State pension mistake that could cost you £328 a year – expert | Personal Finance | Finance

State pensioners could be missing out on £328 a year by not being on the full amount they could claim, an expert has warned.

A person typically needs 35 years of National Insurance contributions to get the full new state pension, which has just increased to £221.20 a week.

Steven Cameron, pensions director at wealth firm Aegon, said missing even just one year of contributions can “quickly add up” to a sizeable chunk missing from a person’s payments.

He explained: “The way that you work out how much you’re missing out on is if you’ve got 34 years rather than 35 years, then you get 34 35ths of the state pension, you’ll lose one 35th.

“The full new state pension for 2024/2025 is £221.20 a week, so for every year that you fall short, you’ll miss out on £6.32 a week. So if you were 10 years short, you would lose £63.20 a week.”

A person on the new state pension missing just one year of contributions would miss out on £328.64, or £6,572.80 over 20 years.

But in reality they would lose out on even more, as the state pension increases each year. Mr Cameron said: “The extra you get will go up each year in line with the state pension triple lock.

“So if you’re looking at the figures, you should bear in mind that if you’re buying an extra £6.32 a week, that will go up in line with inflation or earnings, whichever is higher.”

The triple lock ensures the state pension goes up each April in line with the highest of inflation, the rise in average earnings or 2.5 percent.

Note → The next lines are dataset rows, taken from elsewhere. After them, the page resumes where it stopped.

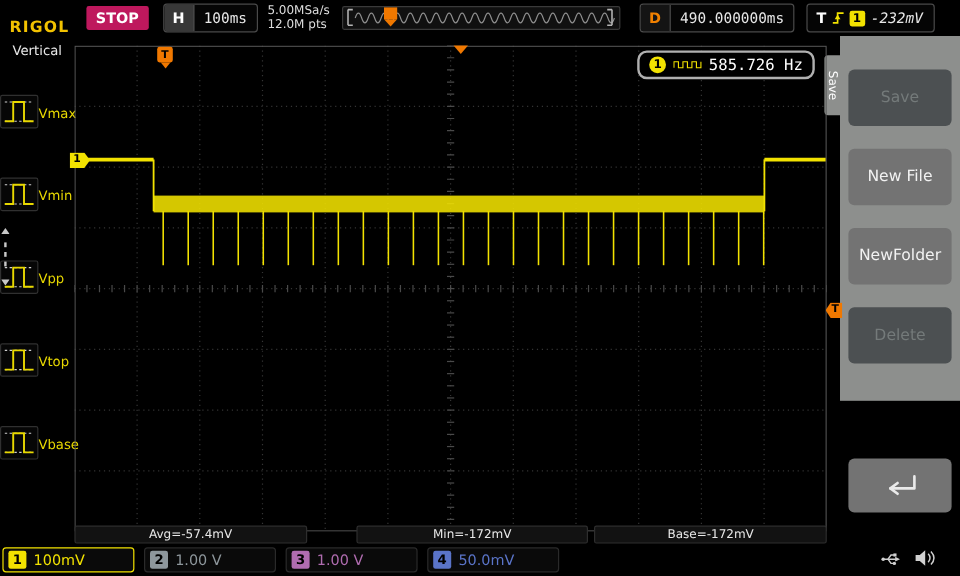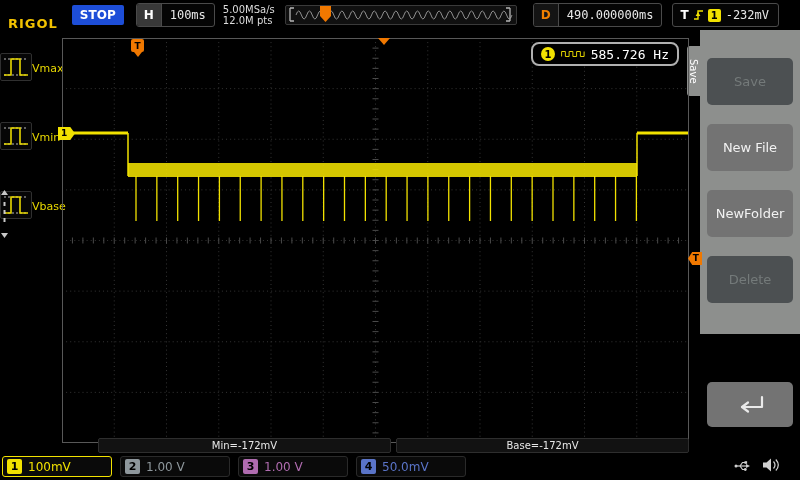"STOP" .stop-badge { background: #1d4ed8 -> #be185d }
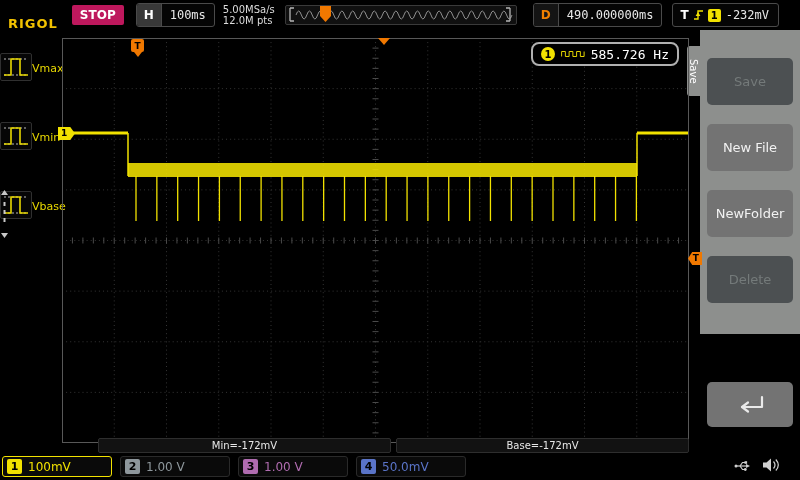"-232mV" span.tb-val { font-style: none -> italic }
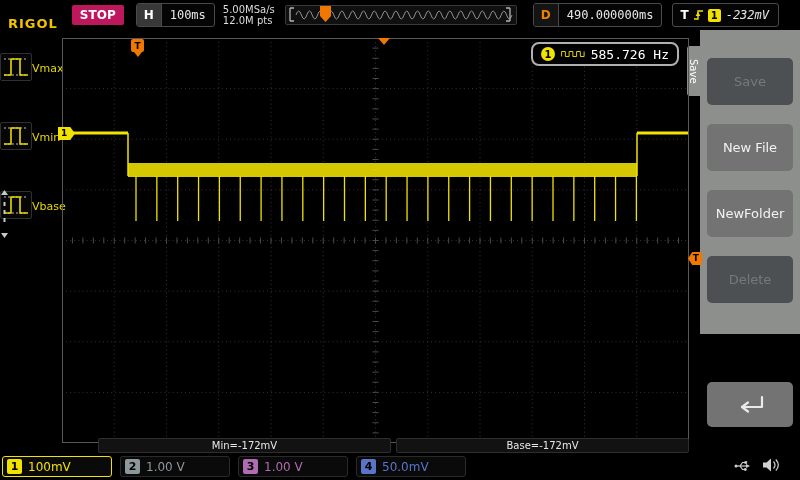"Vertical" div.lm-title { html: none -> <div>Vertical</div> }
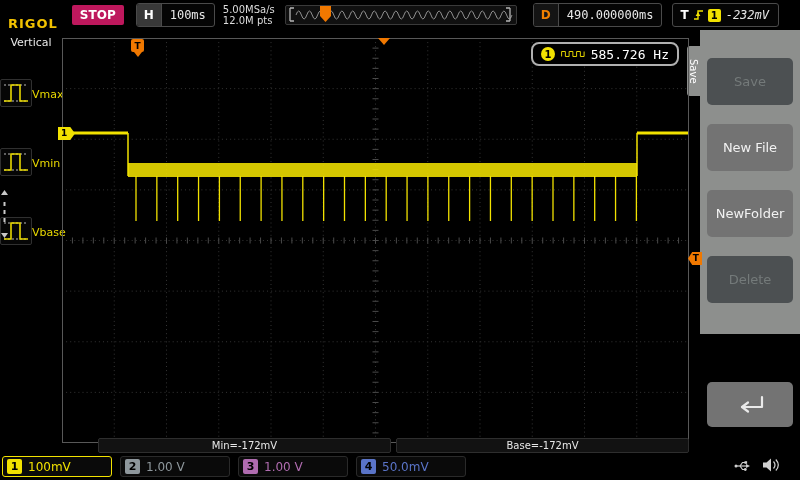"Vpp" div.lm-item { html: none -> <div> <span> <svg> <line></line> <line></line> <path></path> </svg> </span> <span>Vpp</span> </div> }
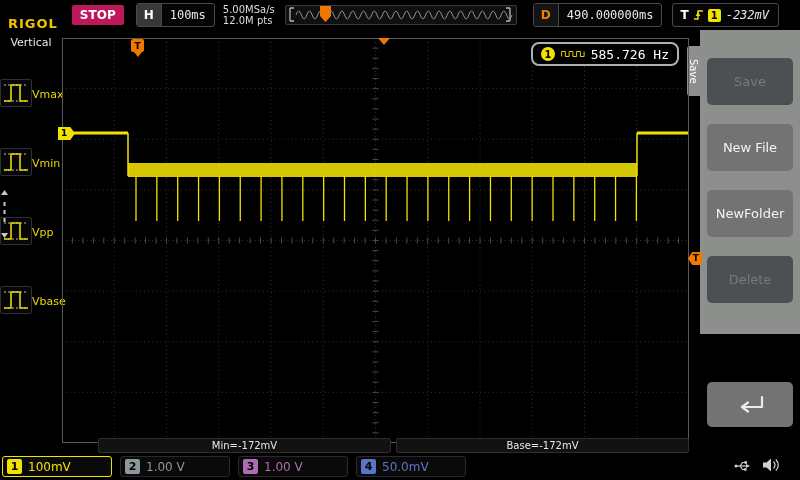"Vtop" div.lm-item { html: none -> <div> <span> <svg> <line></line> <line></line> <path></path> </svg> </span> <span>Vtop</span> </div> }
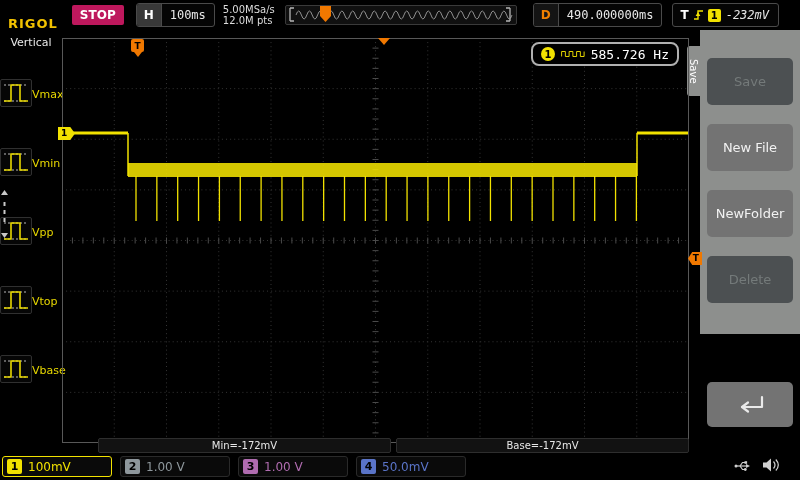"Avg=-57.4mV" div.meas { html: none -> <div>Avg=-57.4mV</div> }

Mr Cameron warned that people may underestimate how much more state pension they could get as they don’t realise how long they would receive the extra cash.

He said: “Plugging the gap involves you paying a lump sum now in return for a higher income for the rest of your life.

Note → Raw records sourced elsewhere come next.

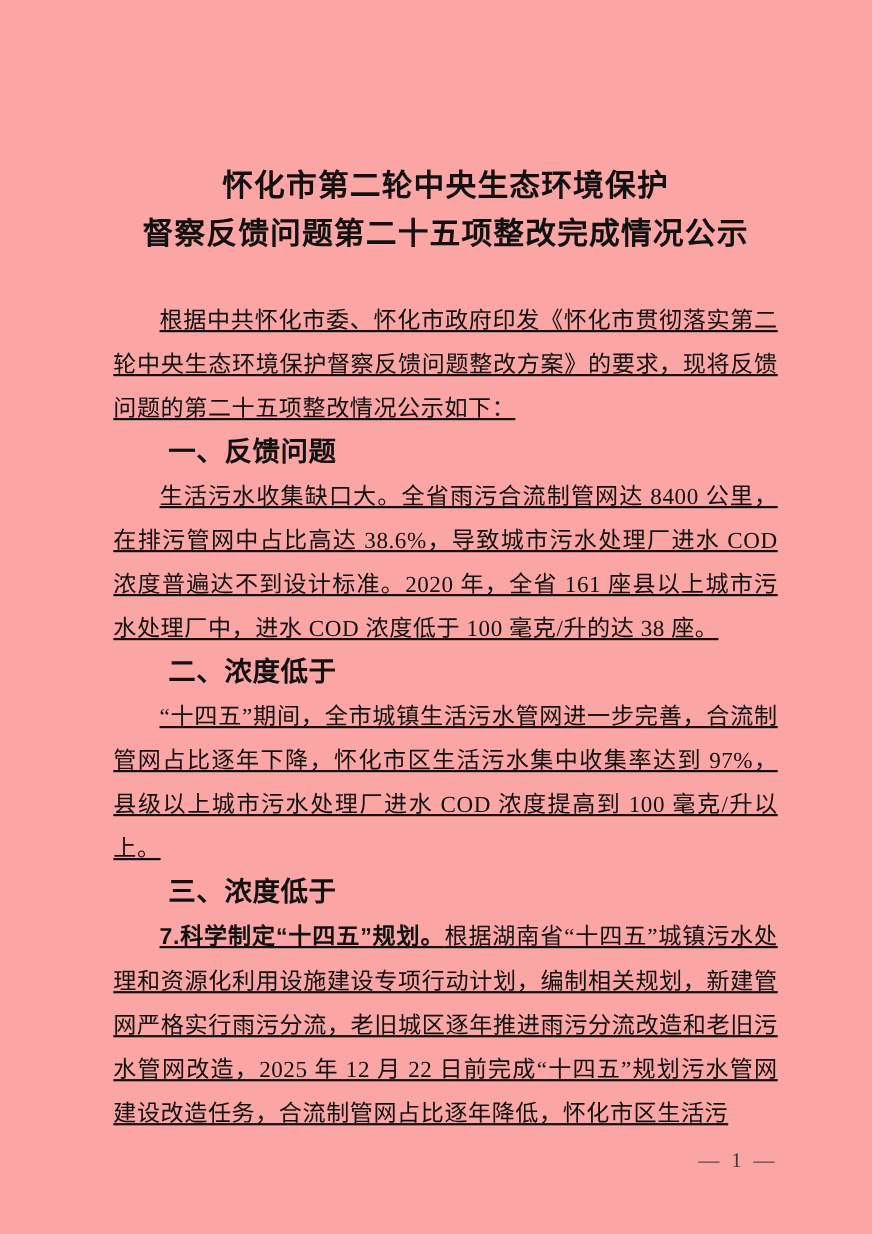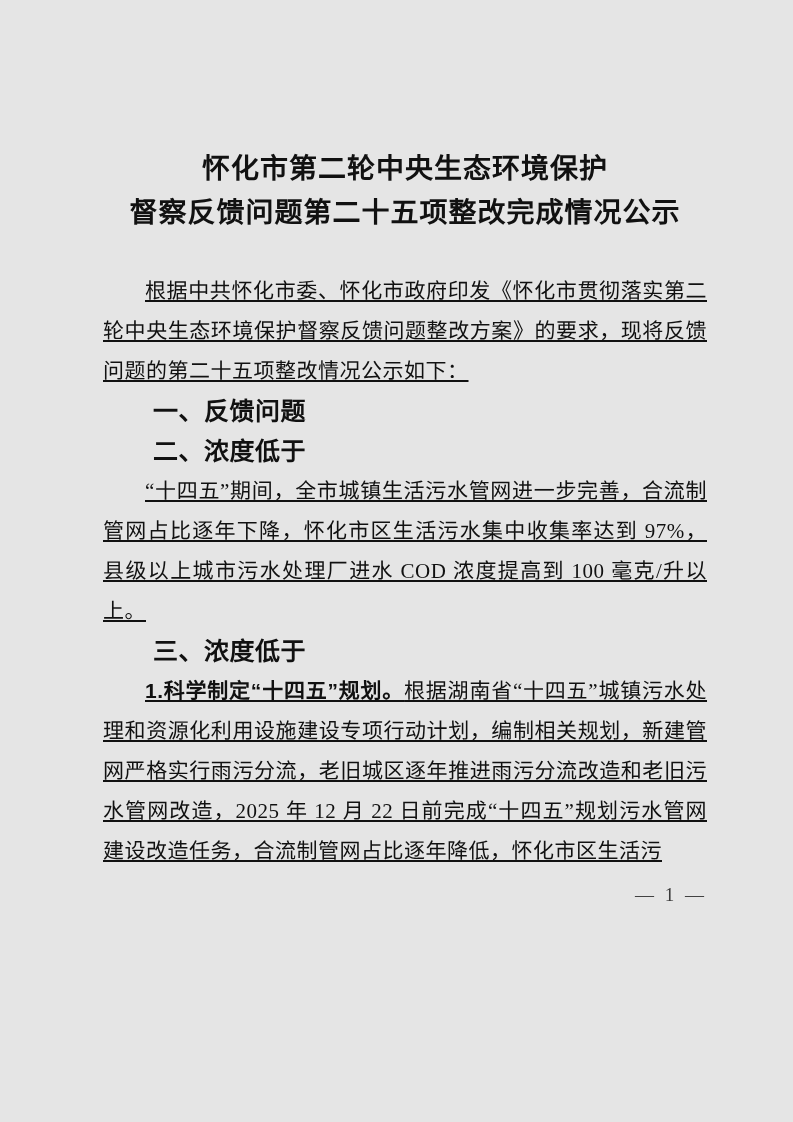"怀化市第二轮中央生态环境保护" .page { background: #e5e5e5 -> #fca5a5 }
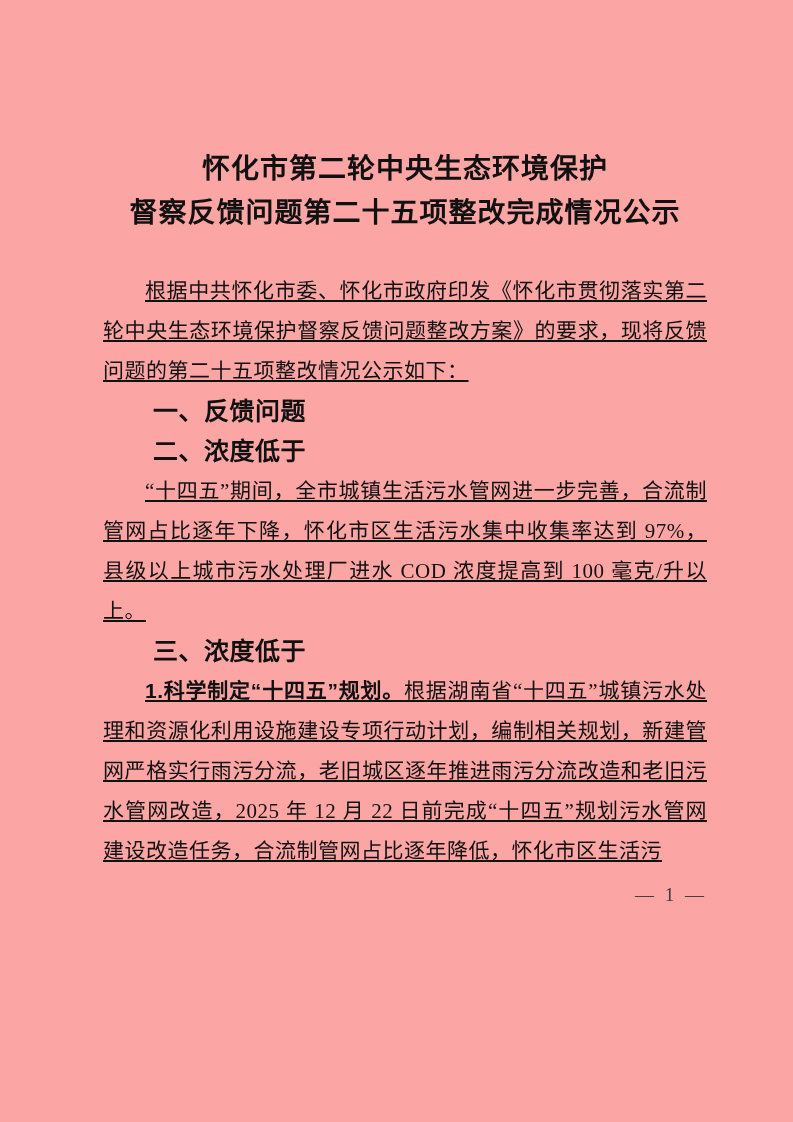"生活污水收集缺口大。全省雨污合流制管网达 8400 公里，在排污管网中占比高达" p.body-para { html: none -> <p>生活污水收集缺口大。全省雨污合流制管网达 8400 公里，在排污管网中占比高达 38.6%，导致城市污水处理厂进水 COD 浓度普遍达不到设计标准。2020 年，全省 161 座县以上城市污水处理厂中，进水 COD 浓度低于 100 毫克/升的达 38 座。</p> }
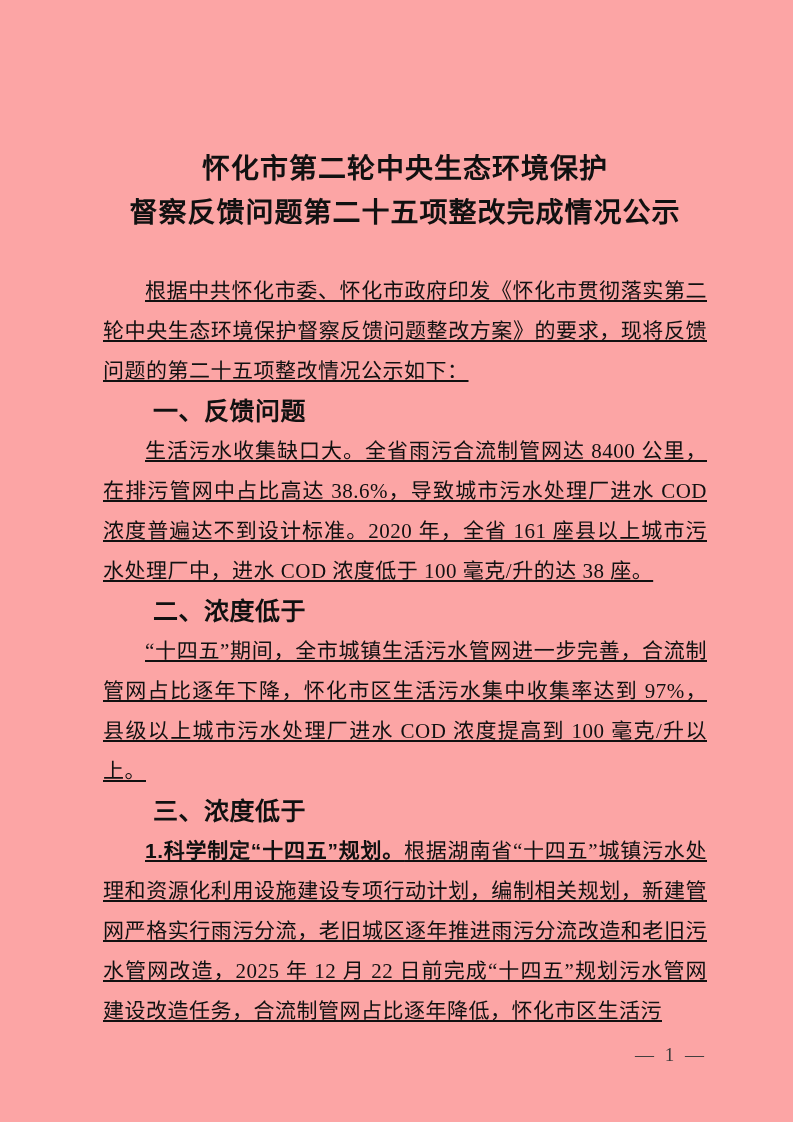"1.科学制定“十四五”规划。" strong.measure-lead { text: 1 -> 7 }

“It can be difficult for anyone to judge if that’s worthwhile doing. People quite often underestimate their life expectancy so they might think, I won’t live 20 years after my state pension kicks in so it’s not worthwhile.

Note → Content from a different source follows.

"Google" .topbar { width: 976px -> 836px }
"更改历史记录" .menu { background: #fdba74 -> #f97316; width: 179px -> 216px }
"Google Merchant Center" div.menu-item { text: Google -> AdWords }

“But nowadays with longer life expectancy, people can live well into their 80s and 90s.

“So making a one off payment now for a boost to your income for life can be a better deal than it perhaps looks to some people.”

The rates for paying voluntary National Insurance contributions are currently £3.45 a week for Class 2 contributions, or £179.40 for a full year, and £17.45 for Class 3 contributions, or £907.40 for a full year.

Before you make the payment, it’s important to first check that your state pension entitlement will increase by paying for extra contributions, as this may not be the case.

You can check if you have any gaps in your National Insurance record here and can check how much state pension you are on track to receive with the state pension forecast tool.

To find out if you would increase your payments by topping up, those who are yet to reach state pension should call the Future Pension Centre on 0800 731 0175.

People of state pension age who want to check should call the Pension Service on 0800 731 0469.